Lajos Kosa, un vice-président du Parti Fidesz, cité samedi par le quotidien Magyar Nemzet, a déclaré que le gouvernement avait mis en oeuvre un resserrement de la politique budgétaire depuis qu'il avait été élu en 2010. Il a ajouté qu'une réduction du fonds serait « une honte ».
« S'ils [réduisent les fonds], cela aura des conséquences incroyablement mauvaises dans toute l'Union, qui se fracture de toute façon sans », a-t-il indiqué.
Alors que M. Kosa est considéré comme le plus franc de tous les dirigeants du Fidesz, la tendance du gouvernement à parler d'un ton ferme de Bruxelles et du FMI pourrait augmenter les risques de mettre fin aux négociations sur l'accord d'aide internationale.
M. Kosa a répété dans son entretien que la Hongrie avait besoin d'un accord avec le FMI. Dans un récent sondage de Reuters, des analystes ont toutefois révélé qu'il n'y avait que 50 % de chance, estimant qu'un esprit plus positif envers les marchés mondiaux avait diminué la pression sur les coûts d'emprunt du gouvernement.
Deux paquets de réduction du déficit que la Hongrie a soumis à Bruxelles ces dernières semaines comprenaient une hausse supplémentaire des impôts sur les banques.

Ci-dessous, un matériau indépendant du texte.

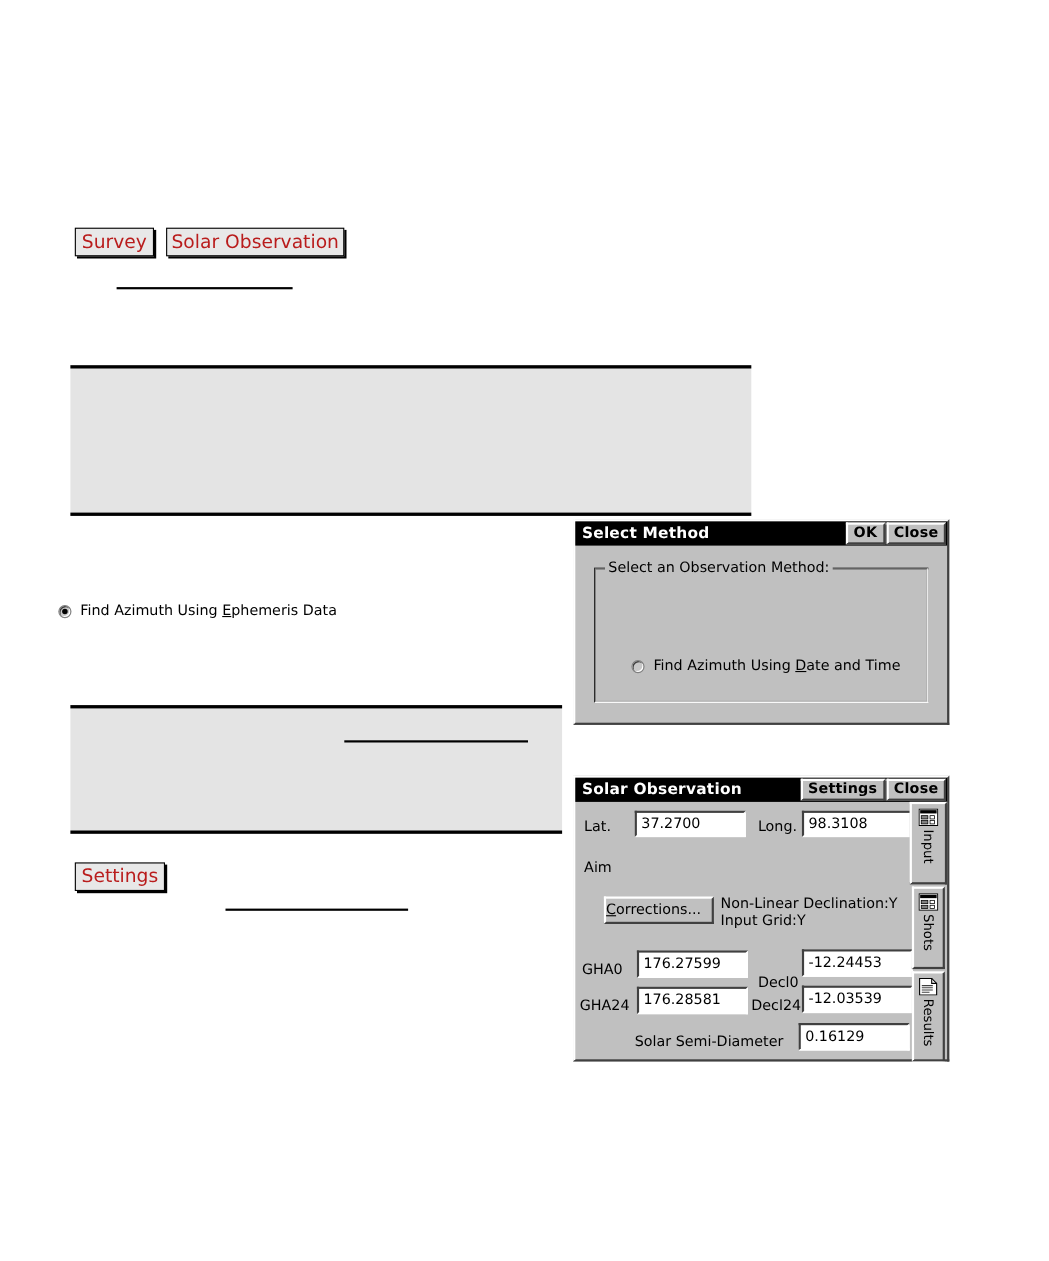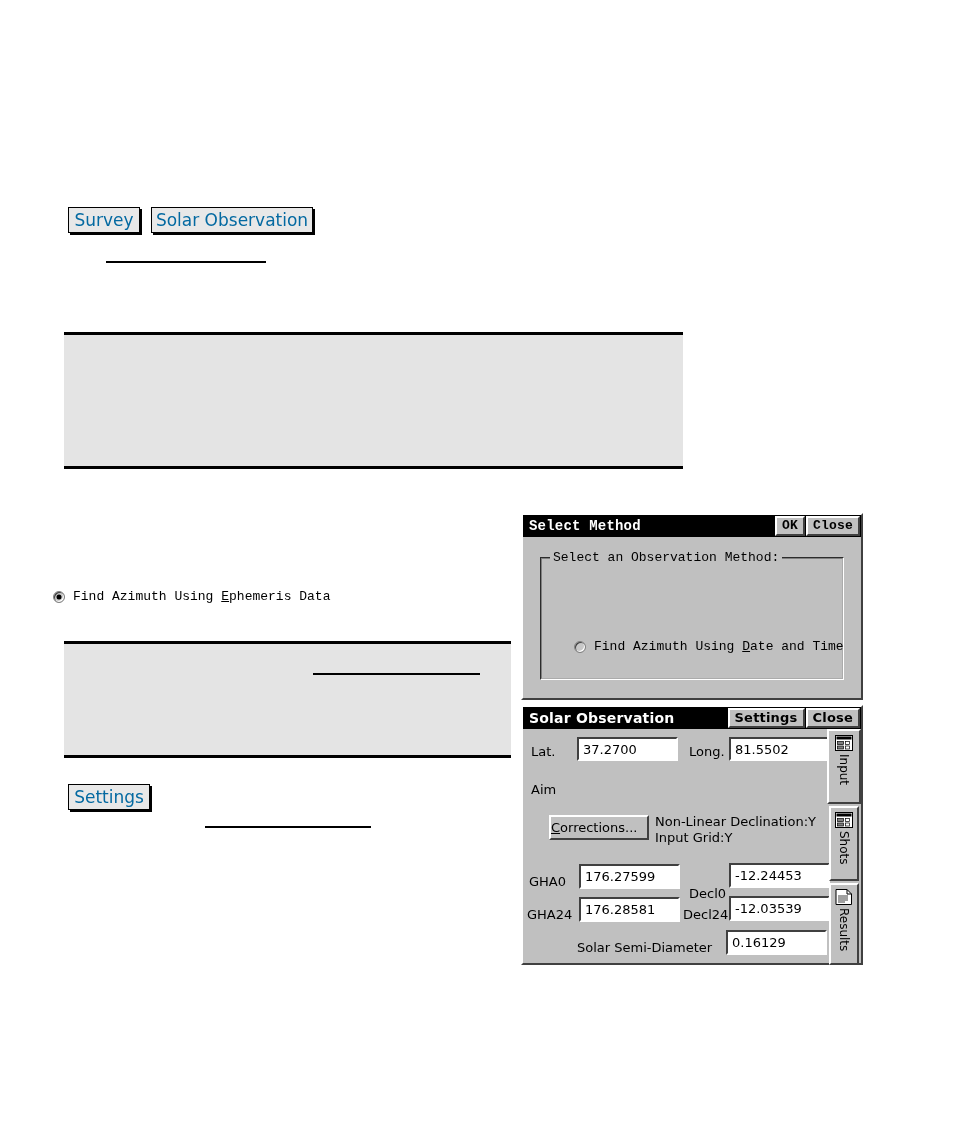--- a/index.html
+++ b/index.html
@@ -14,21 +14,21 @@
     font-family: "DejaVu Sans", "Liberation Sans", sans-serif;
     -webkit-font-smoothing: none;
   }
 
   
   .doc-btn {
     position: absolute;
     background: #e8e8e8;
     border: 1px solid #000;
     box-shadow: 2px 2px 0 #000;
-    color: #0369a1;
+    color: #b91c1c;
     font-family: "DejaVu Sans", "Liberation Sans", sans-serif;
     display: flex;
     align-items: center;
     justify-content: center;
     box-sizing: border-box;
     white-space: nowrap;
   }
 
   .rule {
     position: absolute;
@@ -277,21 +277,21 @@
 <div class="grey-panel" style="left:64px; top:641px; width:447px; height:117px;">
   <div class="rule" style="left:249px; top:29px; width:167px;"></div>
 </div>
 
 <div class="doc-btn" style="left:68px; top:784px; width:82px; height:26px; font-size:17px;">
   <span>Settings</span>
 </div>
 
 <div class="rule" style="left:205px; top:826px; width:166px;"></div>
 
-<div class="dialog" style="left:521px; top:513px; width:342px; height:187px;font-family:Liberation Mono, monospace;">
+<div class="dialog" style="left:521px; top:472px; width:342px; height:187px;">
 
   <div class="titlebar">
     <span class="titlebar-title">Select Method</span>
     <span class="tb-btn">OK</span>
     <span class="tb-btn">Close</span>
   </div>
 
   <div class="groupbox" style="left:17px; top:42px; right:17px; bottom:18px;">
     <span class="groupbox-legend">Select an Observation Method:</span>
   </div>
@@ -312,21 +312,21 @@
   <div class="titlebar">
     <span class="titlebar-title">Solar Observation</span>
     <span class="tb-btn">Settings</span>
     <span class="tb-btn">Close</span>
   </div>
 
   <span class="lbl" style="left:8px; top:38px;">Lat.</span>
   <div class="field" style="left:54px; top:30px; width:101px; height:24px;">37.2700</div>
 
   <span class="lbl" style="left:166px; top:38px;">Long.</span>
-  <div class="field" style="left:206px; top:30px; width:101px; height:24px;">81.5502</div>
+  <div class="field" style="left:206px; top:30px; width:101px; height:24px;">98.3108</div>
 
   <span class="lbl" style="left:8px; top:76px;">Aim</span>
 
   <div class="push-btn" style="left:26px; top:108px; width:100px; height:25px;">
     <span><span class="acc">C</span><span>orrections...</span></span>
   </div>
   <div class="info-text" style="left:132px; top:107px;">Non-Linear Declination:Y</div>
   <div class="info-text" style="left:132px; top:123px;">Input Grid:Y</div>
 
   <span class="lbl" style="left:6px; top:168px;">GHA0</span>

Le gouvernement a également indiqué que la charge pouvait augmenter si l'UE souhaitait des mesures complémentaires.
La banque centrale et des analystes internationaux ont expliqué qu'une lourde imposition sur les banques freinait la reprise. Le porte-parole du FMI, Gerry Rice, a souligné le 1er novembre que la Hongrie devait changer d'attitude pour que les négociations se poursuivent.